We could visualize the hasthags that are mentioned most frequently in a network plot:

## VISUALIZATION: NETWORKPLOT
#Top Hashtags
tag_dfm <- dfm_select(dfm, pattern = ("#*"))
toptag <- names(topfeatures(tag_dfm, 50))
head(toptag)
toptag[1:20]
tag_fcm <- fcm(tag_dfm)
head(tag_fcm)

topgat_fcm <- fcm_select(tag_fcm, pattern = toptag)
textplot_network(topgat_fcm, min_freq = 0.1, edge_alpha = 0.8, edge_size = 5)

However, our question was with topics. Let’s run two different topic model algorithms: LDA and k-means.

What is the difference between these methods?

## TOPIC MODEL ANALYSIS

## (1) LDA

# Remove some special characters
?dfm_remove
dfm <- dfm_remove(dfm, c("*ð*", "ðÿ","*covid*", "*corona*","â", "#", "@", "amp" ,"#ø", "âš", "ž", "ÿ", "t", "s", "ï"))

# keep only the top 30% of the most frequent features (min_termfreq = 0.70) 
# that appear in less than 5% of all documents (max_docfreq = 0.05) 
# using dfm_trim() to focus on common but distinguishing features.
dfm <-   dfm_trim(dfm, min_termfreq = 0.7, termfreq_type = "quantile", 
           max_docfreq = 0.05, docfreq_type = "prop")

# LDA Topicmodels
?convert
dtm <- convert(dfm, to = "topicmodels")
?LDA
lda <- LDA(dtm, k = 2)
terms(lda, 20)


## (2) K-means

# convert to tf-idf
dfm_tfidf <- dfm_tfidf(dfm)

# run k-means
k <- 2  # number of clusters
km_out <- stats::kmeans(dfm_tfidf, centers = k)
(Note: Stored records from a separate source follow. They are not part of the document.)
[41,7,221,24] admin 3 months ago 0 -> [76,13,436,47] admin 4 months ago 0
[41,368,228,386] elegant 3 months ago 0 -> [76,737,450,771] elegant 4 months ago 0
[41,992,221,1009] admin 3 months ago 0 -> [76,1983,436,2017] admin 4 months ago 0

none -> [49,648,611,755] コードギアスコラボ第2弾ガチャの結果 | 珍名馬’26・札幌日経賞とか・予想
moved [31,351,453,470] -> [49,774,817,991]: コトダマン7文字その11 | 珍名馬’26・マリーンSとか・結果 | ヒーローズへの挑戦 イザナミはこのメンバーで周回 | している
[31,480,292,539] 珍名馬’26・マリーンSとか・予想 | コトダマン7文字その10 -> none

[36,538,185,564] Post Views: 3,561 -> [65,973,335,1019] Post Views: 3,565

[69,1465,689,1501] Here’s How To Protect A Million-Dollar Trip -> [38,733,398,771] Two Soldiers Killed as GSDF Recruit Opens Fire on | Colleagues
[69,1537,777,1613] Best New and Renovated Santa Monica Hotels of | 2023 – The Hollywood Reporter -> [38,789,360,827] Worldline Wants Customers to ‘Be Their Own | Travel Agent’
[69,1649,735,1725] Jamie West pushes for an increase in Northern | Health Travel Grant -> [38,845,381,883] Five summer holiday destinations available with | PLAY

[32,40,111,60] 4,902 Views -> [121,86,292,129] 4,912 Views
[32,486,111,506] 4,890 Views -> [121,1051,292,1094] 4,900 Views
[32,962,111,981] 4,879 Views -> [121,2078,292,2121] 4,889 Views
colnames(km_out$centers) <- featnames(dfm_tfidf)

for (i in 1:k) { # loop for each cluster
  cat("CLUSTER", i, "\n")
  cat("Top 10 words:\n") # 10 most important terms at the centroid
  print(head(sort(km_out$centers[i, ], decreasing = TRUE), n = 10))
  cat("\n")
  cat("Corona Tweets classified: \n") # extract essays classified
  head(docnames(dfm_tfidf)[km_out$cluster == i])
  cat("\n")
}

Text as Data - Exercise 7

Congratulations, this is the end of the seventh and final exercise.